My photographic practice is a search for a revitalising and embodied understanding of the interconnectedness which is innate to our world – of the interdependence of self, others, and all that is around us. It is a search for insight and inspiration to a bodily disposition which is responsive to meaning, purpose and value. I refer to this disposition as ’spiritual sensibility’.

Such sensibility must leave room for material joys, but critically also ensure a perspective that is conducive to the likes of goodness, truth, and beauty. A perspective that is sufficiently full and deep as to support being, and staying, alive. A perspective that would allow us to say and think things that otherwise might be difficult – to each recover control of our being from the neoliberal mire.

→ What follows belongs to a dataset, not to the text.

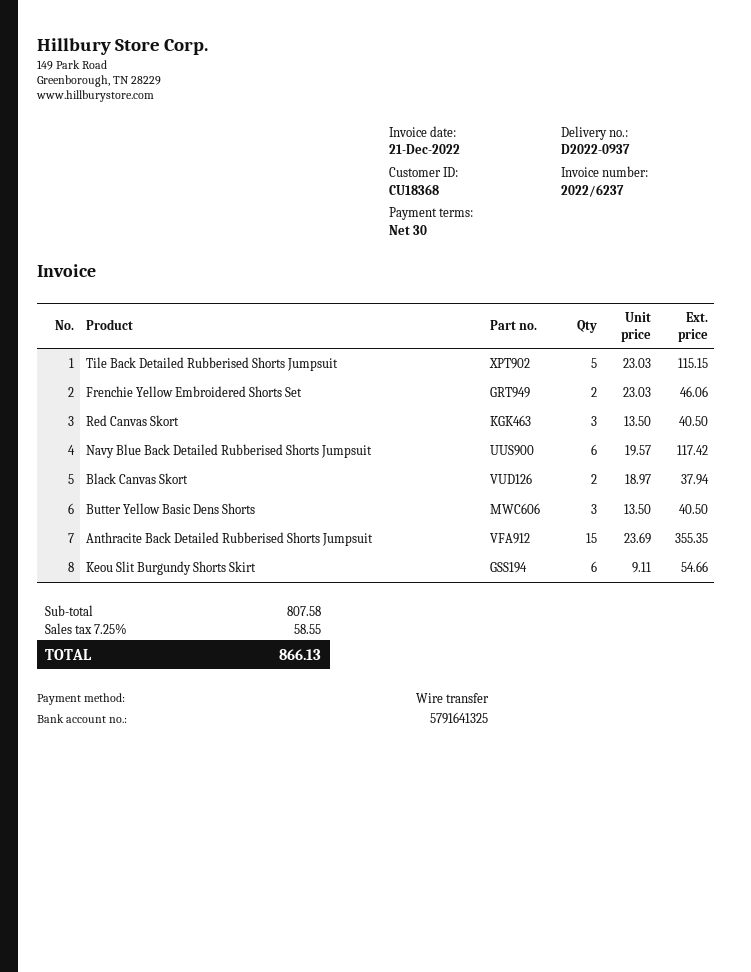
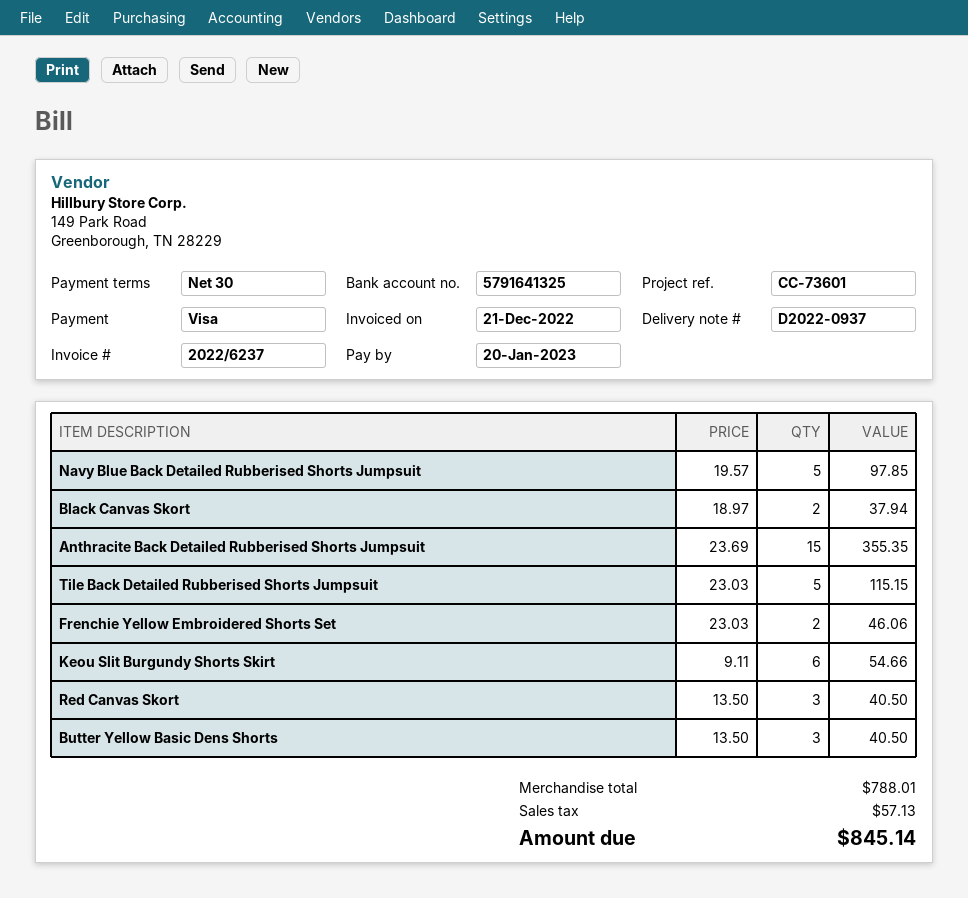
payment method: bank transfer -> Visa
Navy Blue Back Detailed Rubberised Shorts Jumpsuit: 6 x 19.57 = 117.42 -> 5 x 19.57 = 97.85
subtotal: 807.58 -> 788.01
tax: 58.55 -> 57.13
total: 866.13 -> 845.14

My work though is not a neat set of answers. Mine is an invitation to enquiry - the sharing of a search. My aim is to create spaces for individual, contemplative thought. Art that is committed, as I believe mine is, is not dogmatic, but rather is that which ‘awakens and activates a free choice to generate authentic intellectual exploration’. (Rachel Lee, Boston College, Please do explore and enjoy.

‘Instead of standing firmly with your feet and holding tight with both hands in order to feel secure in your place, here you have to dart across the liquid, shimming surface like a long legged fly, swim with its currents like a fast moving fish’ - Stephen Batchelor, author and secular Buddhist

After graduating at degree and research doctorate level in biochemistry, I spent 35 years earning a living at the interface of technology and commerce, the last 20 years being involved with research management at Leeds University. It was in 2011 that I decided to follow my dreams of being a fine art/documentary photographer.

My interest in photography has been lifelong, initially as a means of creating holiday mementos, and then as a serious amateur landscape and travel photographer. However, in 2010 I started upon an MA course led by John Kippen at the University of Sunderland. After graduating with distinction in 2012 I have sought to evolve a critically engaging practice which aims to create visual narratives which arise from, and which promote, serious reflection on our relationship with the world around us.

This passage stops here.